WHAT THE TASK ASKS:
Starting with the line that contains "- Proposal 1.", set down each line through the end of the entries below, exactly and with nothing added.

RECORDS SHOWN:
"""

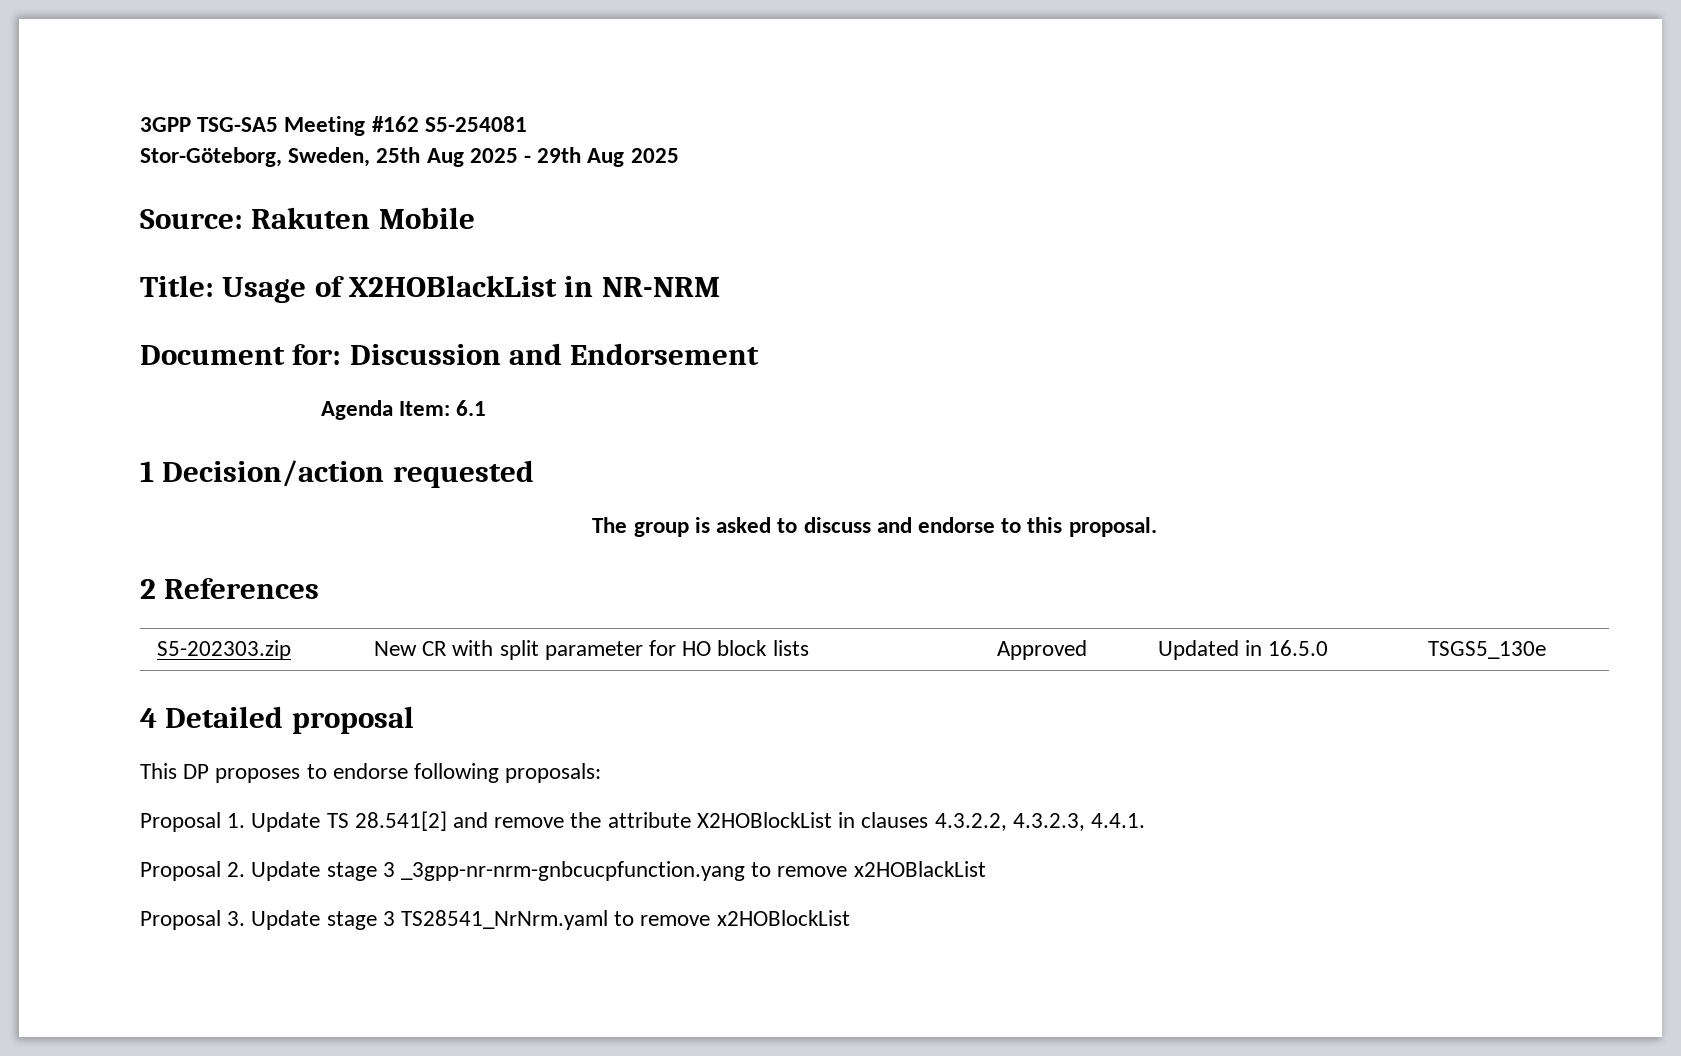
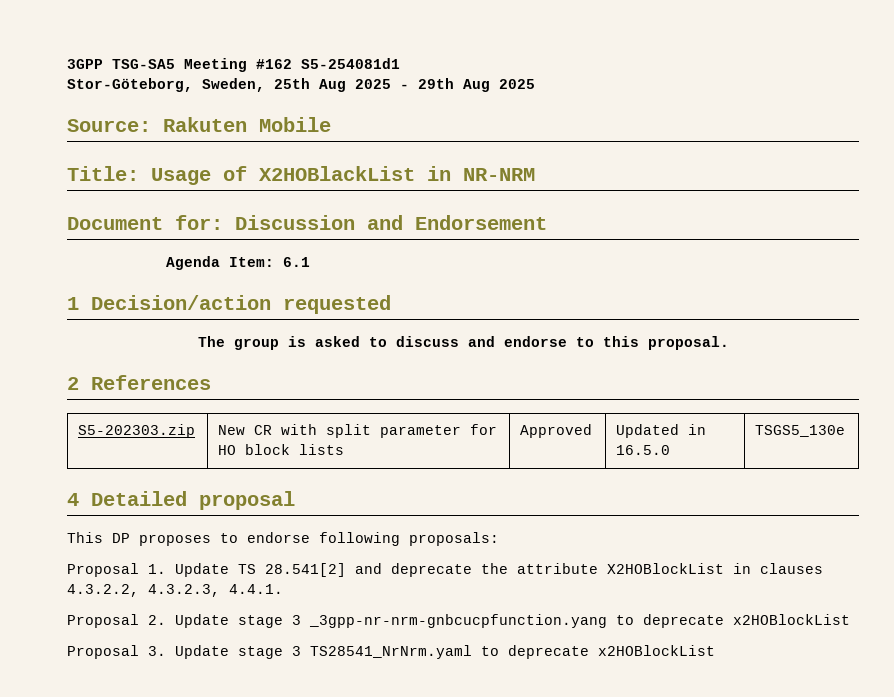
- 3GPP TSG-SA5 Meeting #162 S5-254081
+ 3GPP TSG-SA5 Meeting #162 S5-254081d1
- Proposal 1. Update TS 28.541[2] and remove the attribute X2HOBlockList in clauses 4.3.2.2, 4.3.2.3, 4.4.1.
+ Proposal 1. Update TS 28.541[2] and deprecate the attribute X2HOBlockList in clauses 4.3.2.2, 4.3.2.3, 4.4.1.
- Proposal 2. Update stage 3 _3gpp-nr-nrm-gnbcucpfunction.yang to remove x2HOBlackList
+ Proposal 2. Update stage 3 _3gpp-nr-nrm-gnbcucpfunction.yang to deprecate x2HOBlockList
- Proposal 3. Update stage 3 TS28541_NrNrm.yaml to remove x2HOBlockList
+ Proposal 3. Update stage 3 TS28541_NrNrm.yaml to deprecate x2HOBlockList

"""

WRITTEN ANSWER:
- Proposal 1. Update TS 28.541[2] and remove the attribute X2HOBlockList in clauses 4.3.2.2, 4.3.2.3, 4.4.1.
+ Proposal 1. Update TS 28.541[2] and deprecate the attribute X2HOBlockList in clauses 4.3.2.2, 4.3.2.3, 4.4.1.
- Proposal 2. Update stage 3 _3gpp-nr-nrm-gnbcucpfunction.yang to remove x2HOBlackList
+ Proposal 2. Update stage 3 _3gpp-nr-nrm-gnbcucpfunction.yang to deprecate x2HOBlockList
- Proposal 3. Update stage 3 TS28541_NrNrm.yaml to remove x2HOBlockList
+ Proposal 3. Update stage 3 TS28541_NrNrm.yaml to deprecate x2HOBlockList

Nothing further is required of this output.